Moscou a vivement réagi lundi 1er juin à l’arraisonnement du pétrolier Tagor par la Marine nationale française dans l’océan Atlantique. Le porte-parole du Kremlin, Dmitri Peskov, a qualifié l’opération d’illégale lors d’un point de presse, estimant qu’elle constitue un acte de « piraterie internationale ».
Moscou dénonce une violation du droit de la mer
« Nous considérons de telles actions comme illégales, car elles constituent une piraterie internationale », a déclaré Dmitri Peskov, rejetant toute conformité de l’opération avec le droit international. L’arraisonnement s’est produit dans la nuit du dimanche 31 mai, à plus de 740 kilomètres à l’ouest des côtes bretonnes. Le Tagor, un pétrolier en provenance du port russe de Mourmansk, a été intercepté par des unités de la Marine nationale avec le concours du Royaume-Uni. Le président Emmanuel Macron a annoncé l’opération le lendemain matin sur X, affirmant que le navire arborait un faux pavillon et contournait les sanctions internationales visant la Russie.
L’examen des documents de bord par l’équipe de visite de la Marine nationale a confirmé les irrégularités suspectées concernant le pavillon. Un signalement a été adressé au parquet de Brest, territorialement compétent pour les infractions commises en haute mer dans l’Atlantique.
Un pétrolier sous sanctions multiples
Le Tagor figure sur les listes de sanctions de l’Union européenne, des États-Unis et du Royaume-Uni. Selon le site de suivi maritime MarineTraffic, le navire n’avait plus émis de signal AIS depuis une semaine au moment de son interception, alors qu’il naviguait au large des côtes norvégiennes sous pavillon malgache.

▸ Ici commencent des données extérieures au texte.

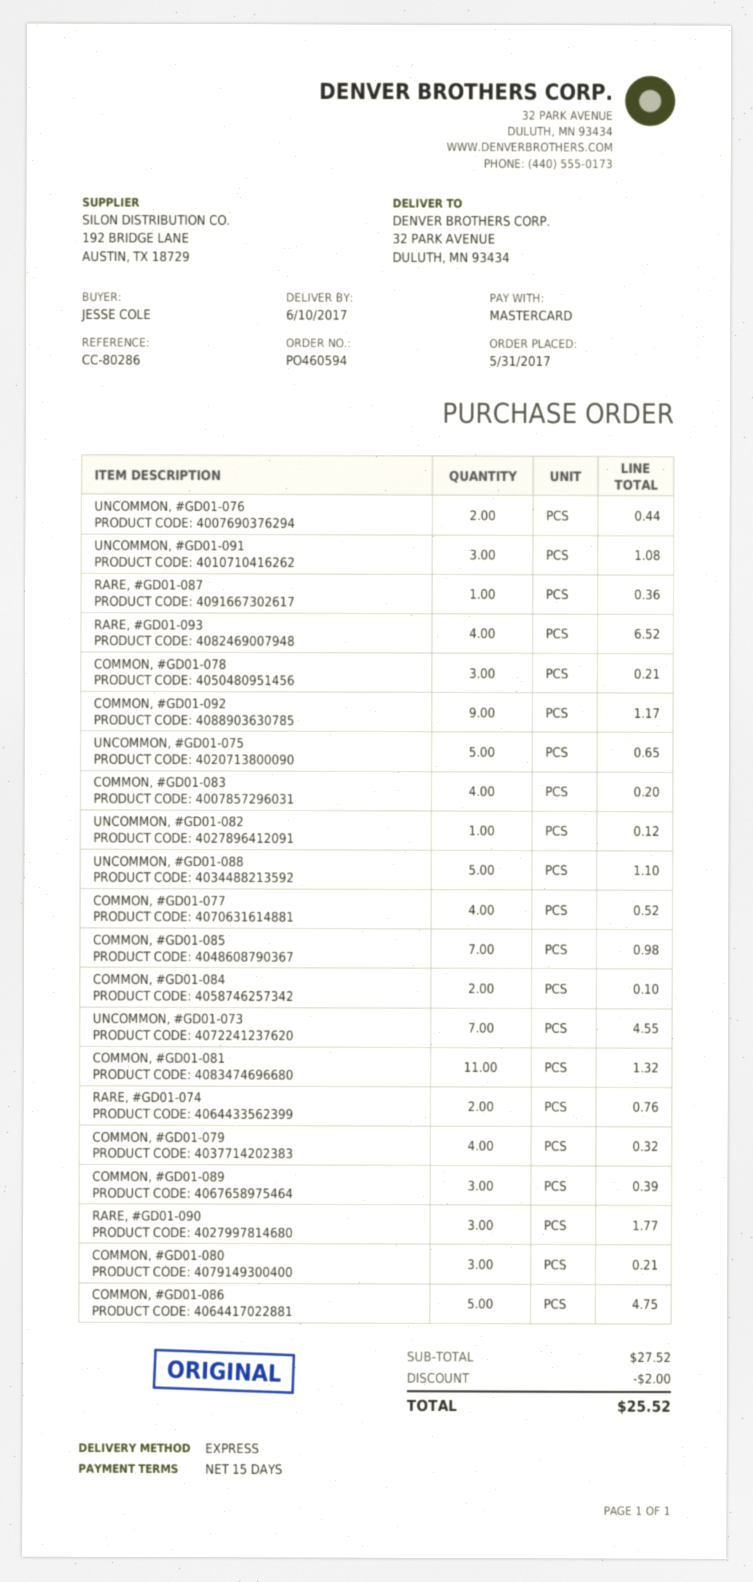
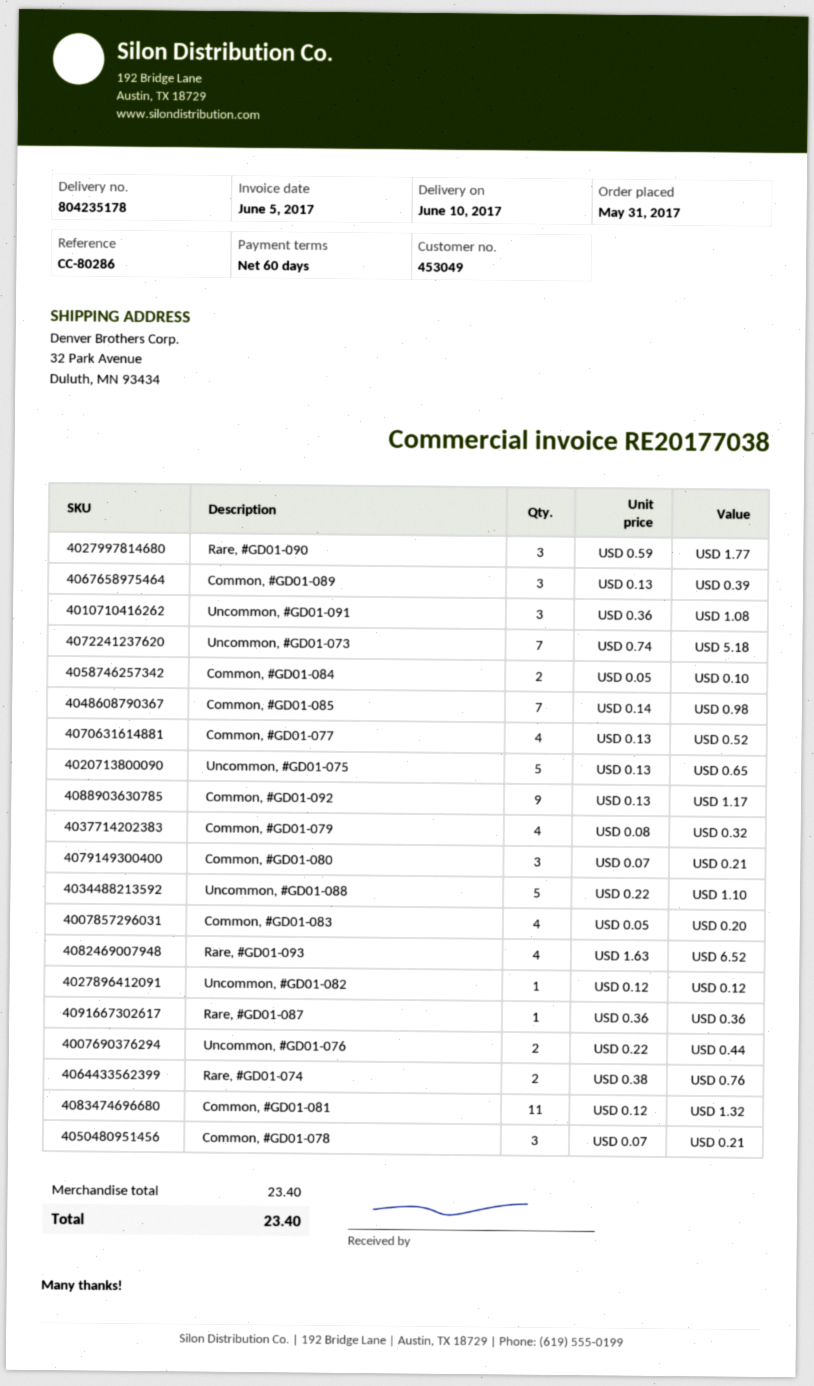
payment terms: 15 days -> 60 days
UNCOMMON, #GD01-073: 7 for 4.55 -> 7 for 5.18
COMMON, #GD01-086: 5 for 4.75 -> none
subtotal: 27.52 -> 23.40
discount: 2.00 -> none
total: 25.52 -> 23.40

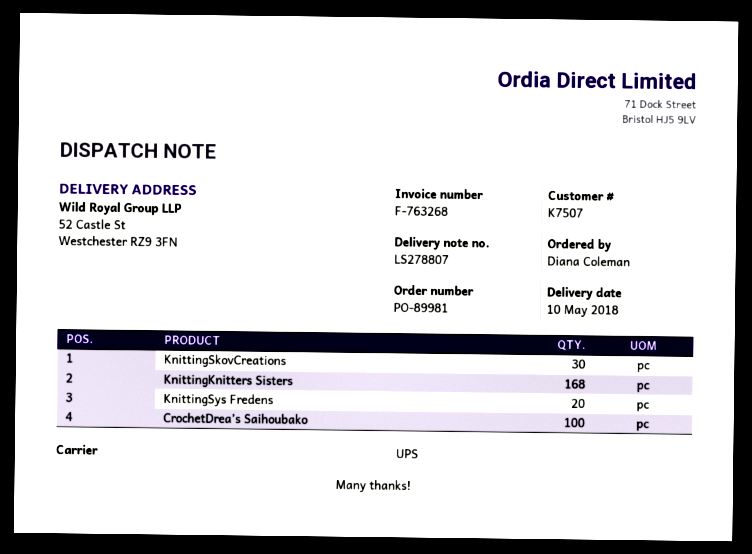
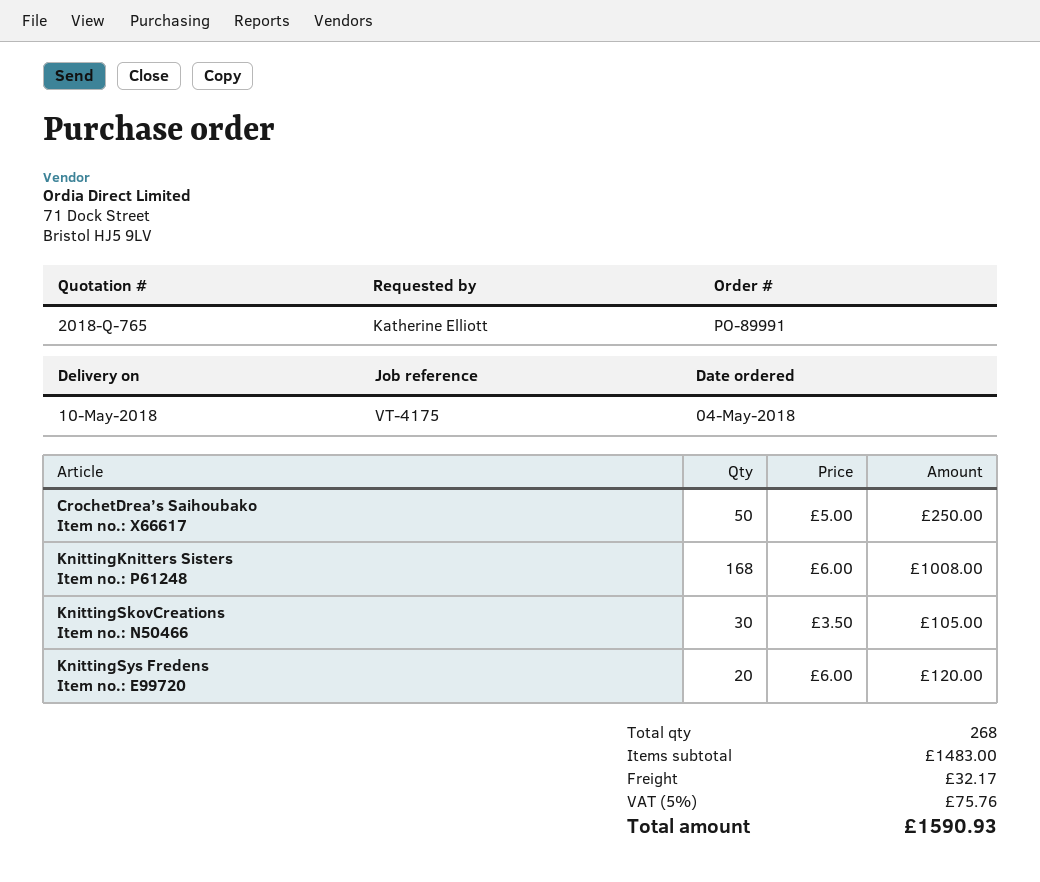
order number: PO-89981 -> PO-89991
ordered by: Diana Coleman -> Katherine Elliott
CrochetDrea’s Saihoubako: 100 -> 50

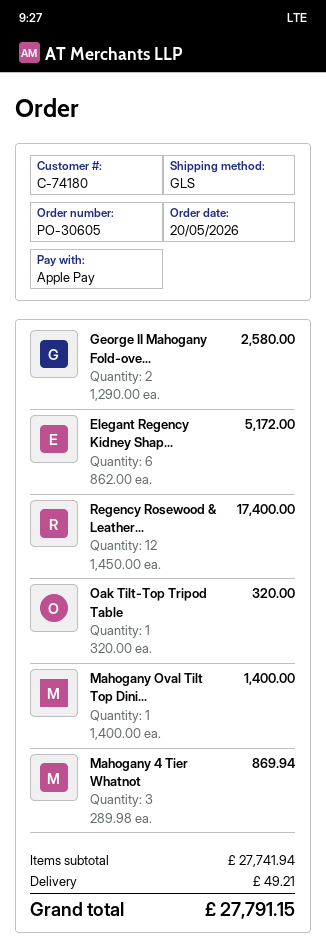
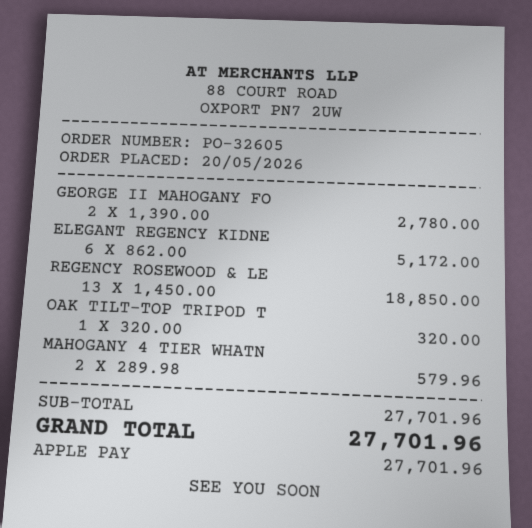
order number: PO-30605 -> PO-32605
George II Mahogany Fold-ove...: 2 x 1290.00 = 2580.00 -> 2 x 1390.00 = 2780.00
Regency Rosewood & Leather...: 12 x 1450.00 = 17400.00 -> 13 x 1450.00 = 18850.00
Mahogany Oval Tilt Top Dini...: 1 x 1400.00 = 1400.00 -> none
Mahogany 4 Tier Whatnot: 3 x 289.98 = 869.94 -> 2 x 289.98 = 579.96
subtotal: 27741.94 -> 27701.96
shipping: 49.21 -> none
total: 27791.15 -> 27701.96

Le Tagor est le quatrième navire de la flotte fantôme russe arraisonné par la France depuis septembre 2025. Les trois précédents — le Boracay, le Grinch et le Deyna — avaient été relâchés après paiement d’amendes. En avril 2026, le gouvernement français avait annoncé son intention de doubler les peines applicables aux infractions de défaut de pavillon et de refus d’obtempérer. Escorté par la Marine nationale, le Tagor et ses 23 membres d’équipage devaient rejoindre un point de mouillage sous 24 à 48 heures pour la poursuite des vérifications judiciaires.